Le livre est écrit avec talent, mais le talent cache mal les faiblesses de la thèse. Par exemple, l’art n’est jamais défini, comme si la chose allait de soi : les saintes images, celles qui sont exposées dans les églises pour inciter les fidèles à la dévotion, ne relèvent pas du même phénomène que les tableaux de Chardin ou de Monet. De plus, une rupture a brisé au XXe siècle l’unité de l’art moderne, séparant à jamais l’art moderne, dont relève la peinture de Picasso, de ce qui est nommé le contemporain où sont regroupés les continuateurs de Duchamp ou de Warhol.

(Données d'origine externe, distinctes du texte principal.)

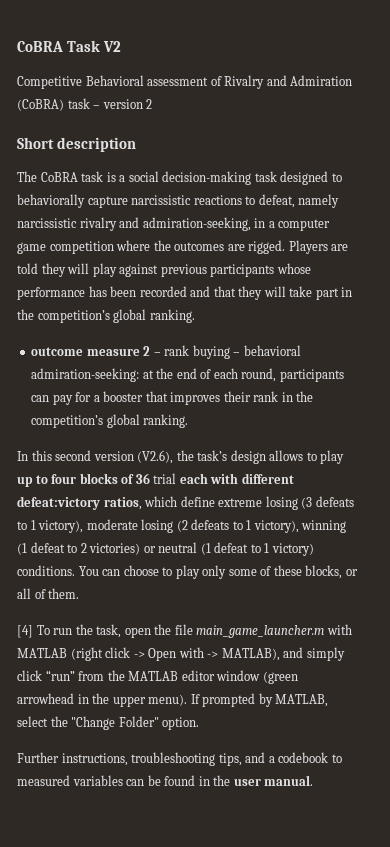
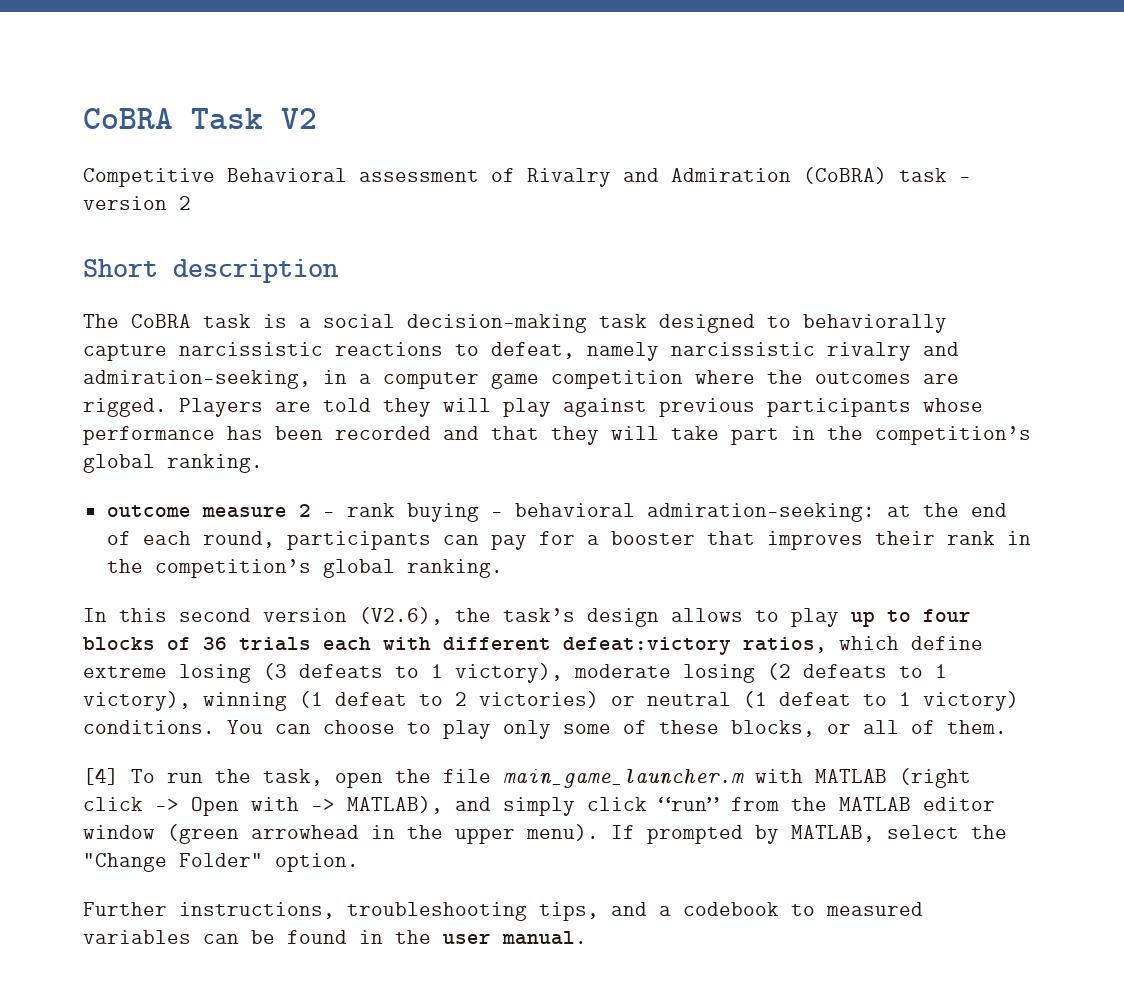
- In this second version (V2.6), the task’s design allows to play up to four blocks of 36 trial each with different defeat:victory ratios, which define extreme losing (3 defeats to 1 victory), moderate losing (2 defeats to 1 victory), winning (1 defeat to 2 victories) or neutral (1 defeat to 1 victory) conditions.
+ In this second version (V2.6), the task’s design allows to play up to four blocks of 36 trials each with different defeat:victory ratios, which define extreme losing (3 defeats to 1 victory), moderate losing (2 defeats to 1 victory), winning (1 defeat to 2 victories) or neutral (1 defeat to 1 victory) conditions.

Le contemporain n’est plus de l’art, mais du travail, des propositions, des concepts, du brassage d’idées, de la parlote, et tout ce qu’on voudra d’autre, spéculation financière, attrape-nigauds, etc. Or, rien de tel n’apparaît dans le livre. L’académisme, dont les artistes du XXe siècle prétendent s’être affranchis, n’est jamais étudié. Or, un académisme de type nouveau, soutenu par la critique et les institutions (musées, galeries, spéculateurs, curateurs, etc.), sous-tend une grande partie du contemporain. Plutôt que d’éclairer les lecteurs sur ce phénomène, Michel Onfray se contente d’opposer les bons artistes aux mauvais, ramenant l’art à une affaire de goût, multipliant les points d’exclamation, comme pour exprimer son impuissance. Certes, la transformation des œuvres contemporaines en valeurs monnayables est brillamment analysée, les collectionneurs profitant du marché pour décupler en quelques années leurs valeurs, mais cette analyse tient une place restreinte. En fait, Michel Onfray est un vrai conservateur.